TASK GOAL
Lines with "fcolon" in them are to be located in the listing below and copied.

--------------------

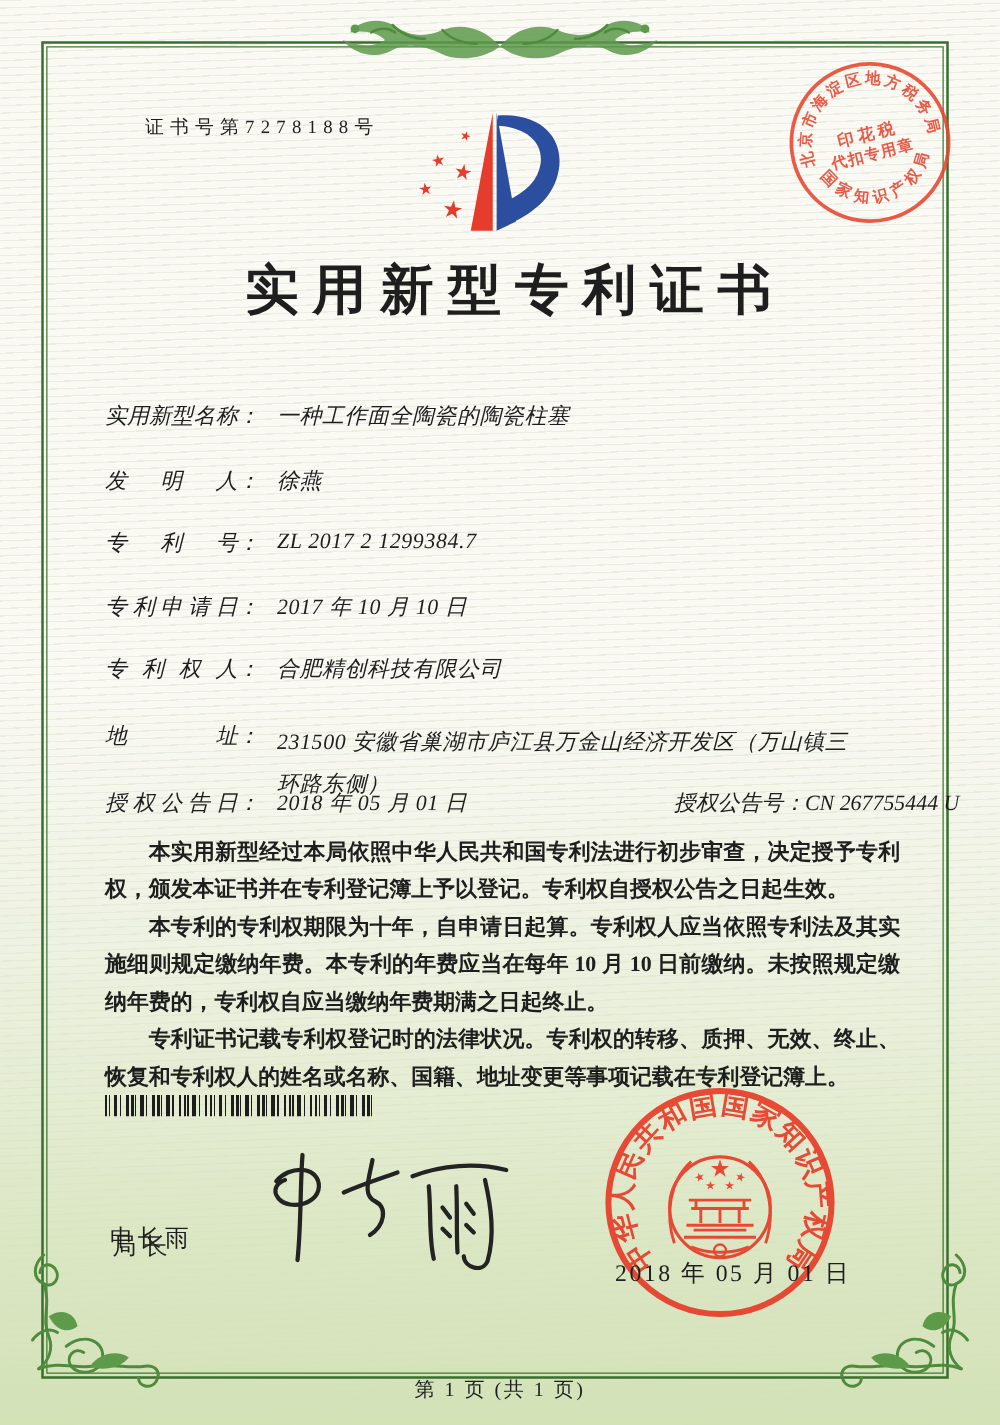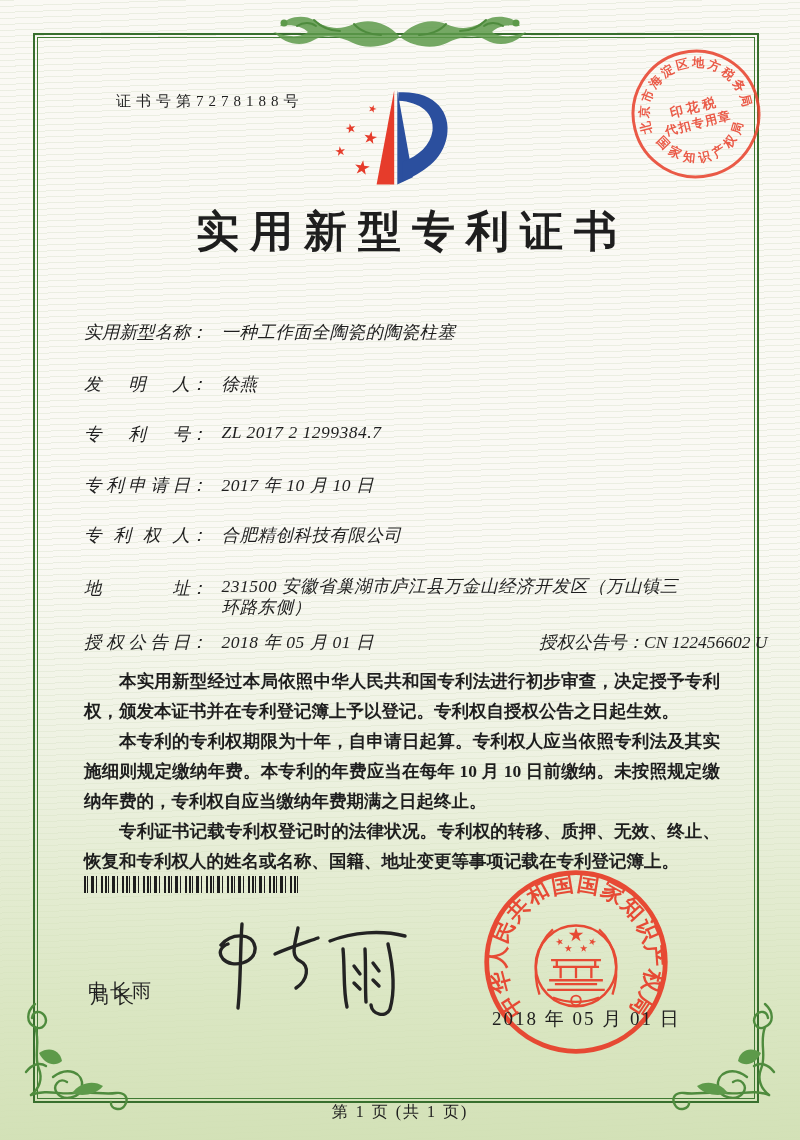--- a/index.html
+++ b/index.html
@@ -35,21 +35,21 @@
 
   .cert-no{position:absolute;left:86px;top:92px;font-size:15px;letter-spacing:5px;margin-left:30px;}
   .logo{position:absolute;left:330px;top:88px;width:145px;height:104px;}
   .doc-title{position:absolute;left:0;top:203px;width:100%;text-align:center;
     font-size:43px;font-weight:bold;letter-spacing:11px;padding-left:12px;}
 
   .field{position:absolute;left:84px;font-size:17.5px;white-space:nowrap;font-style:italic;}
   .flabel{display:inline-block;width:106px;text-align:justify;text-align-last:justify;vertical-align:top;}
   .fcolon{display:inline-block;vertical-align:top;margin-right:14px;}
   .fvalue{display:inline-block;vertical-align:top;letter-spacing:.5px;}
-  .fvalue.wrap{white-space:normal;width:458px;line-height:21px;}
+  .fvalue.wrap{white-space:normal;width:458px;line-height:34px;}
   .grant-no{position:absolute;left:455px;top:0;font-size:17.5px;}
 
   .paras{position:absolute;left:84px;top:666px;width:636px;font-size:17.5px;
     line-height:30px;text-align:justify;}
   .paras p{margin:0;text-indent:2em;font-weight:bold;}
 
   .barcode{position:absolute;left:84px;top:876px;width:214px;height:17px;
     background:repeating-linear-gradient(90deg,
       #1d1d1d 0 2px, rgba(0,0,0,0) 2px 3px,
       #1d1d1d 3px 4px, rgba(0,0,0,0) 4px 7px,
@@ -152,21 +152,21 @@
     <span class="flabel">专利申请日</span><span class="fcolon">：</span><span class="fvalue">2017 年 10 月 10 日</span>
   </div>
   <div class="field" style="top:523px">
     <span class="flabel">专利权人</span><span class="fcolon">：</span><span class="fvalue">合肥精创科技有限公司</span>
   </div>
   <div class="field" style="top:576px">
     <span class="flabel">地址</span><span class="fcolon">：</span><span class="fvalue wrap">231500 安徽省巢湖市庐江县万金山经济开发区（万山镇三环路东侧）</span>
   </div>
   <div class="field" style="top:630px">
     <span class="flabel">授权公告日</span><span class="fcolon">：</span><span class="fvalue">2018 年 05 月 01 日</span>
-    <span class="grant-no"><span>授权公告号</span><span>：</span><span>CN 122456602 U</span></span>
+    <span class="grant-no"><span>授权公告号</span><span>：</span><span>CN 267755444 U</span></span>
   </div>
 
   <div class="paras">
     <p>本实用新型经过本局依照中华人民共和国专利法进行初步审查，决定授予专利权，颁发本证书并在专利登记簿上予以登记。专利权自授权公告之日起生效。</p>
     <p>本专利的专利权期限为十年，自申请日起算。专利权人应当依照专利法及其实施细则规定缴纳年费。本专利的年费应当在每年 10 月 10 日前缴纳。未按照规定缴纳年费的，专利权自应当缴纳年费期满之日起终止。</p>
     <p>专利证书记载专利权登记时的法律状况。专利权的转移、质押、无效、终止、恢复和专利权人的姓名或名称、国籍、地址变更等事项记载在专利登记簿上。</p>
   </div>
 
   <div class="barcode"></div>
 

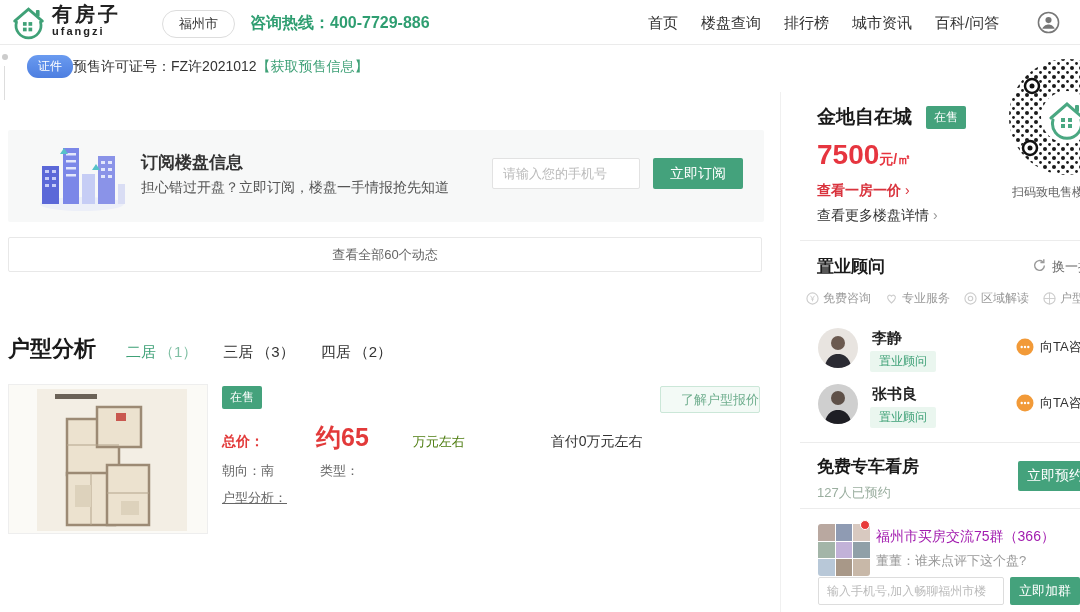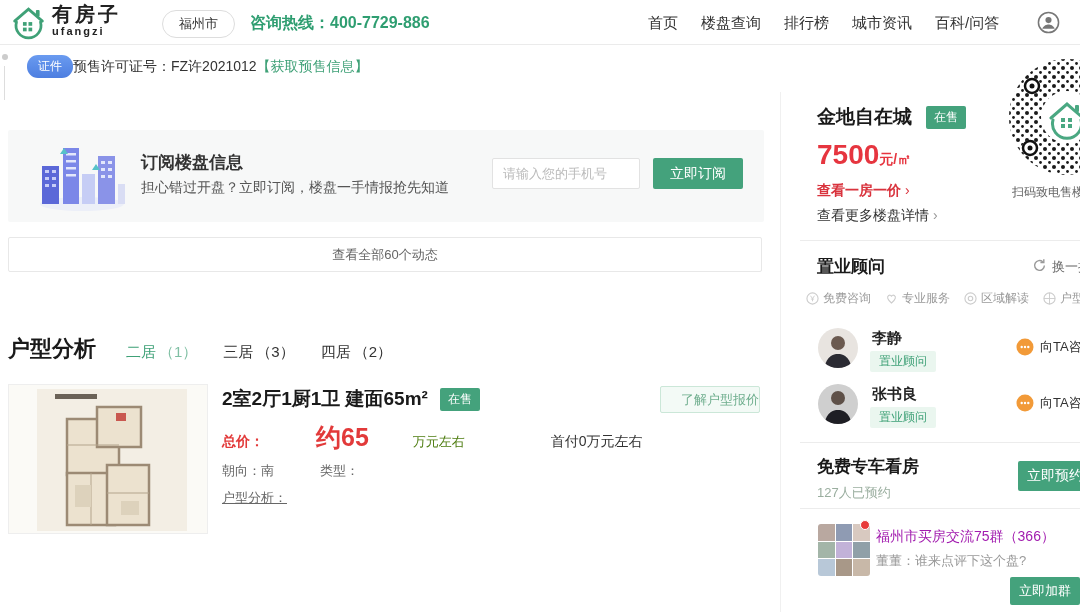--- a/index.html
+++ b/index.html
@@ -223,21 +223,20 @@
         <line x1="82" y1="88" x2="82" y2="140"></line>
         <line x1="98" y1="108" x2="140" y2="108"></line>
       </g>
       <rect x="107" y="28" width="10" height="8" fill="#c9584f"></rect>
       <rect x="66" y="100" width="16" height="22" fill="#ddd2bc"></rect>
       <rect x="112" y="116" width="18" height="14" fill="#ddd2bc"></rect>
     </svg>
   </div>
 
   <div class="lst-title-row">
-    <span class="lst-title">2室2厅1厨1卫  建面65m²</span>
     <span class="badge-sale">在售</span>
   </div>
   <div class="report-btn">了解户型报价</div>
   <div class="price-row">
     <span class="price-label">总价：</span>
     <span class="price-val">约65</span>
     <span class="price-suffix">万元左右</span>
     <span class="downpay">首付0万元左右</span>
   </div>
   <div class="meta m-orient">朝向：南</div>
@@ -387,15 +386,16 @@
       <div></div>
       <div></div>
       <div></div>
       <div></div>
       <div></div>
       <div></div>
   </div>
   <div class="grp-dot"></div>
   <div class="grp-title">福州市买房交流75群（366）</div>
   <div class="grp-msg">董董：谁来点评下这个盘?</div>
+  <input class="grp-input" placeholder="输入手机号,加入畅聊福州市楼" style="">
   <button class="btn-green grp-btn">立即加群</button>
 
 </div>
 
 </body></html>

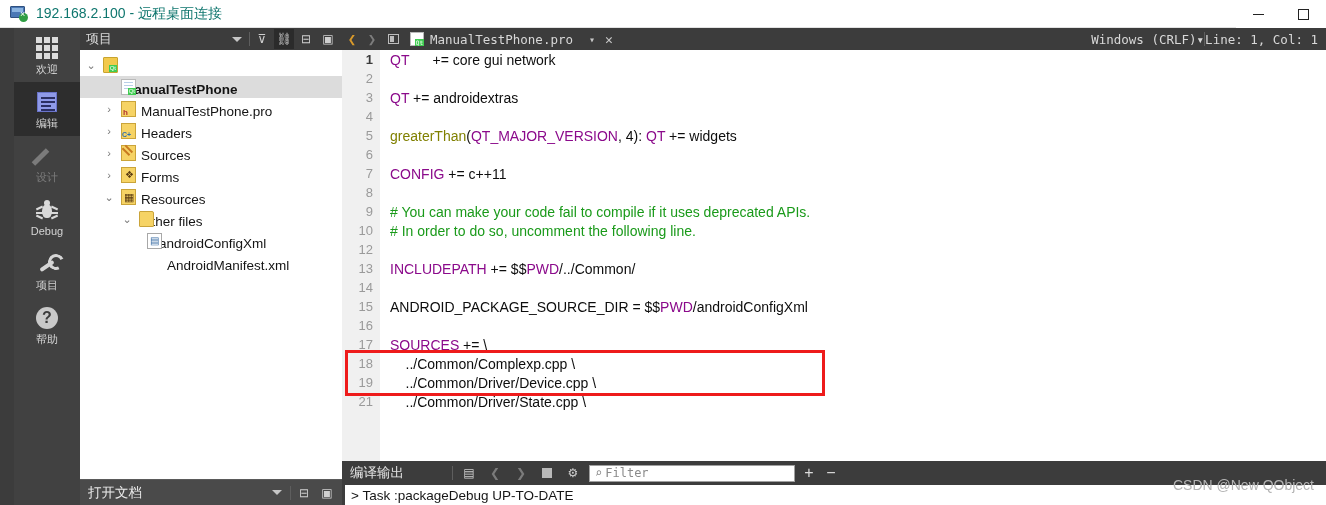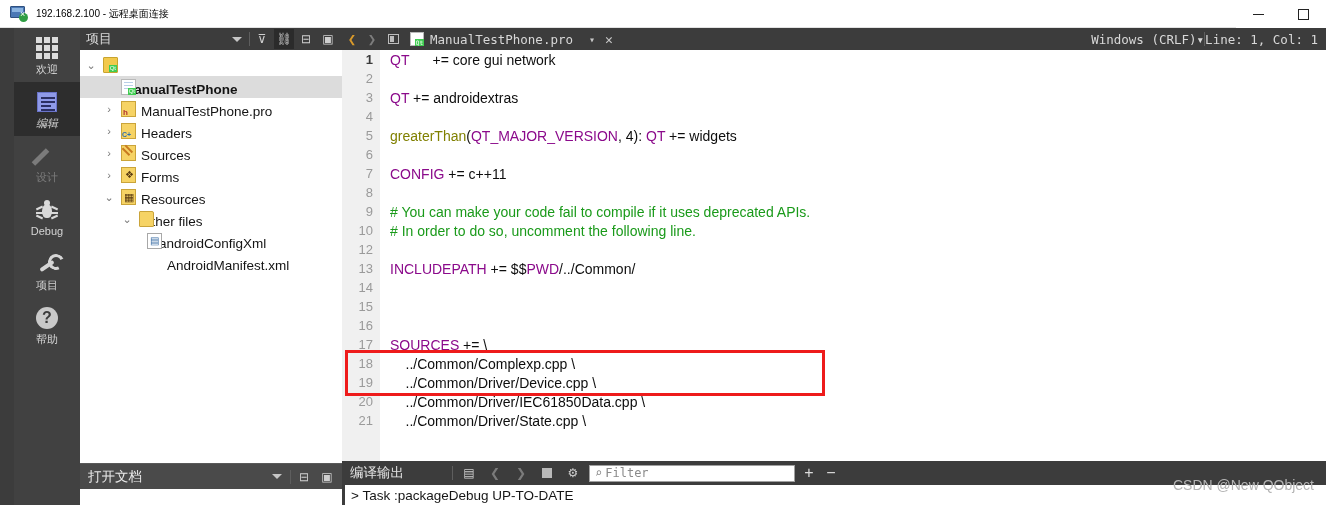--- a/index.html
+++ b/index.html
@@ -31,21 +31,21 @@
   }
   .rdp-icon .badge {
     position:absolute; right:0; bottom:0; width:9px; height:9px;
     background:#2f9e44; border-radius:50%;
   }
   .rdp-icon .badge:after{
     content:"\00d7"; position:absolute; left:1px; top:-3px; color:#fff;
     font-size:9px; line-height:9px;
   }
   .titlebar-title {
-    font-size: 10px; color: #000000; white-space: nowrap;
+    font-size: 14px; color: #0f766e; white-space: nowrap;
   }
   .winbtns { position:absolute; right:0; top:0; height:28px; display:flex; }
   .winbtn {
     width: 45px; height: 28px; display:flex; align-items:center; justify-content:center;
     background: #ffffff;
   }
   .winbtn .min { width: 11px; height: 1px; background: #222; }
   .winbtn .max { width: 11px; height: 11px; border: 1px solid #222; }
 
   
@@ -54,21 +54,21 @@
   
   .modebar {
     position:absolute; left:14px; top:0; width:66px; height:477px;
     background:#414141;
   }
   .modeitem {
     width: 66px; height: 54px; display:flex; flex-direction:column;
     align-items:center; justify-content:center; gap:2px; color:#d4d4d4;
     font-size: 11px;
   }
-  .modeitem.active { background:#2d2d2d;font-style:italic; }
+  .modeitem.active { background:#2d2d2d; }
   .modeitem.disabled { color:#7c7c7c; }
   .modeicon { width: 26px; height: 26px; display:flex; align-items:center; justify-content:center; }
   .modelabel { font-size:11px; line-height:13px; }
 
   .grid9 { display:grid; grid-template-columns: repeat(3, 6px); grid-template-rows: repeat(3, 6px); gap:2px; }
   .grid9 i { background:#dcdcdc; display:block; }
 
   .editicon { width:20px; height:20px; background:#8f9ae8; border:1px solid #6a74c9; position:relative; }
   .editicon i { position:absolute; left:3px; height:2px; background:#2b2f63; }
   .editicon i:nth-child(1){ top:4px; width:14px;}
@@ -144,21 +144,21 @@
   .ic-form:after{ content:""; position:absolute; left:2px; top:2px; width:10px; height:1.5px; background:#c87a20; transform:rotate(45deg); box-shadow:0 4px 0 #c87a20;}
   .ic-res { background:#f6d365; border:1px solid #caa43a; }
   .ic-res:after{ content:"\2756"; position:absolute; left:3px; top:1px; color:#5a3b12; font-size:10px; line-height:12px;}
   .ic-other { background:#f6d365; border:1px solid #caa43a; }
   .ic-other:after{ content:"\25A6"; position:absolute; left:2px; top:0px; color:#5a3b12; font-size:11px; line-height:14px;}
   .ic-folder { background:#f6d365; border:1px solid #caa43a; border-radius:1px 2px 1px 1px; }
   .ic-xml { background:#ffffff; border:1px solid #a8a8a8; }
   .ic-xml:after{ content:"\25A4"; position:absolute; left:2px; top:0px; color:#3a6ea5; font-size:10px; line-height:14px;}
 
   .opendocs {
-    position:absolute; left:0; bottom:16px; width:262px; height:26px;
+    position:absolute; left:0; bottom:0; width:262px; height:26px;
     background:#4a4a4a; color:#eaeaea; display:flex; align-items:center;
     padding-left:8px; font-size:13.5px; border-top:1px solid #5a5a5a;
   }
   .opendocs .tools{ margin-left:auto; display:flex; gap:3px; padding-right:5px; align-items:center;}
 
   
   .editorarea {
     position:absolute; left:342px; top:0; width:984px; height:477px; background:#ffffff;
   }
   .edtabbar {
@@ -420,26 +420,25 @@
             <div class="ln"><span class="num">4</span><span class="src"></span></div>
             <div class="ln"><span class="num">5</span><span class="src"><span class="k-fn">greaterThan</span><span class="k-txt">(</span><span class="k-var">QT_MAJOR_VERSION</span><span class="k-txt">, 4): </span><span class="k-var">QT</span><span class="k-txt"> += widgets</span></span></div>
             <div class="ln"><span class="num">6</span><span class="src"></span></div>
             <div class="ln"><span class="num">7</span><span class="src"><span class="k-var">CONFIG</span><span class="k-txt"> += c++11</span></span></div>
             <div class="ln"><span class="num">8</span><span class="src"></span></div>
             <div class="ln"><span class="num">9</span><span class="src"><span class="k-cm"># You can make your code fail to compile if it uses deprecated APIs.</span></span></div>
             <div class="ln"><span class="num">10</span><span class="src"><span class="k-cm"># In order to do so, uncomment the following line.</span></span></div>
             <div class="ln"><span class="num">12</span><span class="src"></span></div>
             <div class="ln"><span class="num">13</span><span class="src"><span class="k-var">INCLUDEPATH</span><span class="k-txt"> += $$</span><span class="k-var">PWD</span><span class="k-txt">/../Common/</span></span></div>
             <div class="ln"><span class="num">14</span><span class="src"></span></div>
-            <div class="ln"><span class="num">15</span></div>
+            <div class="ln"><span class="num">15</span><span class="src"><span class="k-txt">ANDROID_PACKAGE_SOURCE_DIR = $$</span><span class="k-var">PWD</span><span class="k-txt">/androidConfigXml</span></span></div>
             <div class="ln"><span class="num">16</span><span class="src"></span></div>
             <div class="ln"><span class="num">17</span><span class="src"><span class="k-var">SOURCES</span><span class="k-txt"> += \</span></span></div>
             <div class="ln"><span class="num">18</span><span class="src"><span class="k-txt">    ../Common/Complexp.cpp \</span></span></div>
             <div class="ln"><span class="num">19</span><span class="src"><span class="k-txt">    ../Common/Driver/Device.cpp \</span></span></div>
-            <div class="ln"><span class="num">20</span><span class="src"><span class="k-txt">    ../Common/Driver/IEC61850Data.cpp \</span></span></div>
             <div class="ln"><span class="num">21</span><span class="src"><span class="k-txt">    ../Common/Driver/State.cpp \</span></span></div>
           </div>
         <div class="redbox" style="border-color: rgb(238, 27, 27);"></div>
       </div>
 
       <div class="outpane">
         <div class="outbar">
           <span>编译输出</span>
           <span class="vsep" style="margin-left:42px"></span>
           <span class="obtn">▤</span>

--------------------

EXERCISE RESPONSE
   .fcolon{display:inline-block;vertical-align:top;margin-right:14px;}
     <span class="flabel">专利申请日</span><span class="fcolon">：</span><span class="fvalue">2017 年 10 月 10 日</span>
     <span class="flabel">专利权人</span><span class="fcolon">：</span><span class="fvalue">合肥精创科技有限公司</span>
     <span class="flabel">地址</span><span class="fcolon">：</span><span class="fvalue wrap">231500 安徽省巢湖市庐江县万金山经济开发区（万山镇三环路东侧）</span>
     <span class="flabel">授权公告日</span><span class="fcolon">：</span><span class="fvalue">2018 年 05 月 01 日</span>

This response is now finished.